### WHAT TO WORK ON
A complete response lists each line of the data below that includes the word "Spring".

### DATA EXTRACTS
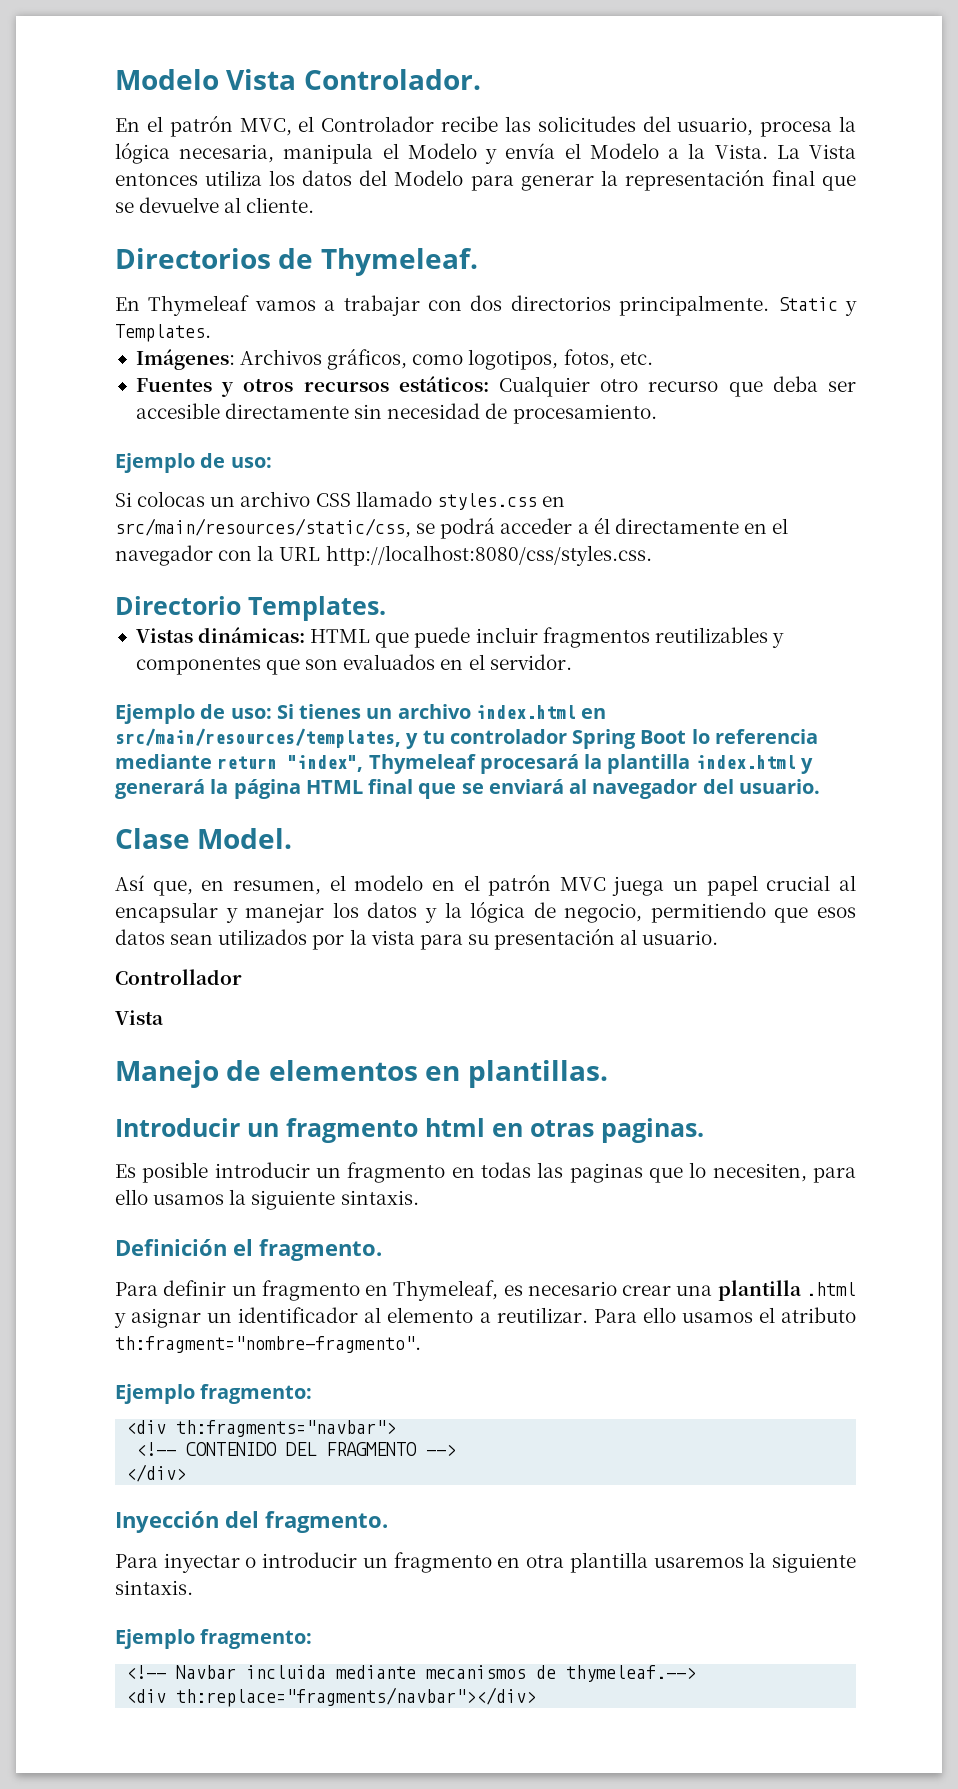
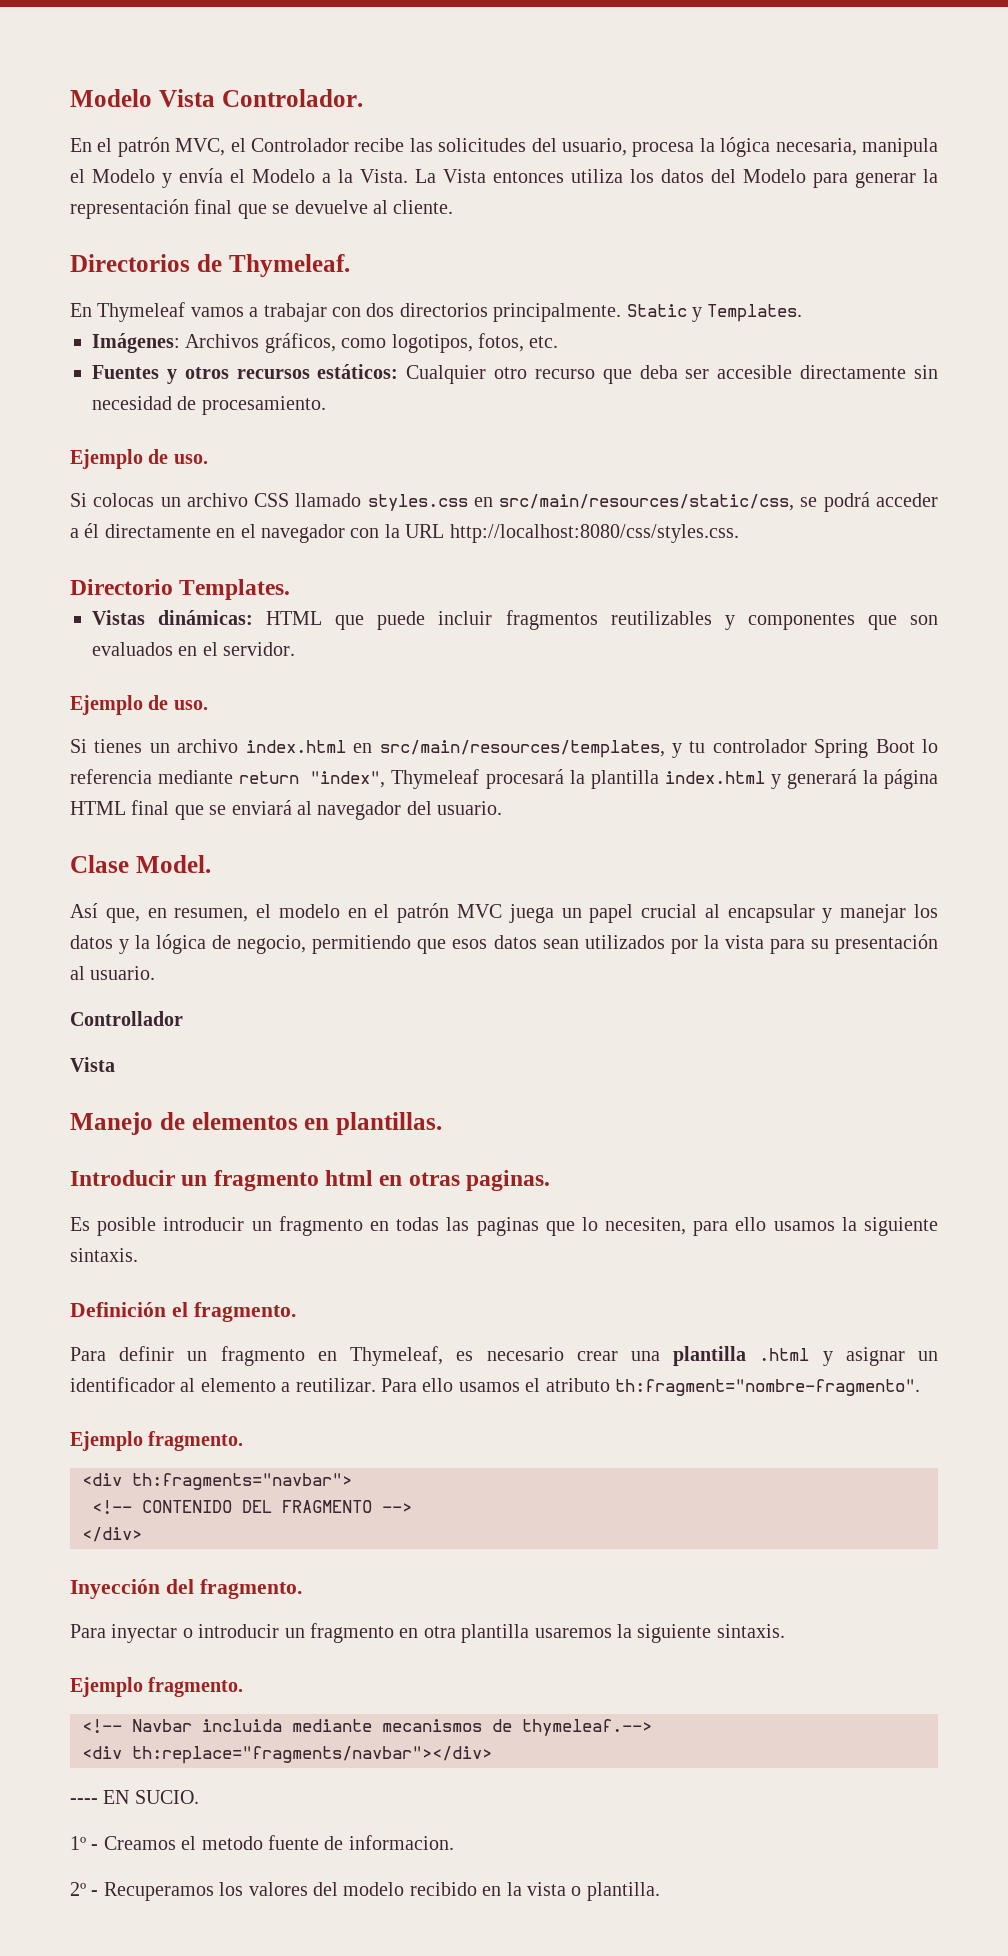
  Fuentes y otros recursos estáticos: Cualquier otro recurso que deba ser accesible directamente sin necesidad de procesamiento.
- Ejemplo de uso:
+ Ejemplo de uso.
  Vistas dinámicas: HTML que puede incluir fragmentos reutilizables y componentes que son evaluados en el servidor.
- Ejemplo de uso: Si tienes un archivo index.html en src/main/resources/templates, y tu controlador Spring Boot lo referencia mediante return "index", Thymeleaf procesará la plantilla index.html y generará la página HTML final que se enviará al navegador del usuario.
+ Ejemplo de uso.
+ Si tienes un archivo index.html en src/main/resources/templates, y tu controlador Spring Boot lo referencia mediante return "index", Thymeleaf procesará la plantilla index.html y generará la página HTML final que se enviará al navegador del usuario.
  Para ello usamos el atributo th:fragment="nombre-fragmento".
- Ejemplo fragmento:
+ Ejemplo fragmento.
  Para inyectar o introducir un fragmento en otra plantilla usaremos la siguiente sintaxis.
- Ejemplo fragmento:
+ Ejemplo fragmento.
+ ---- EN SUCIO.
+ 1º - Creamos el metodo fuente de informacion.
+ 2º - Recuperamos los valores del modelo recibido en la vista o plantilla.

### RESPONSE AREA
- Ejemplo de uso: Si tienes un archivo index.html en src/main/resources/templates, y tu controlador Spring Boot lo referencia mediante return "index", Thymeleaf procesará la plantilla index.html y generará la página HTML final que se enviará al navegador del usuario.
+ Si tienes un archivo index.html en src/main/resources/templates, y tu controlador Spring Boot lo referencia mediante return "index", Thymeleaf procesará la plantilla index.html y generará la página HTML final que se enviará al navegador del usuario.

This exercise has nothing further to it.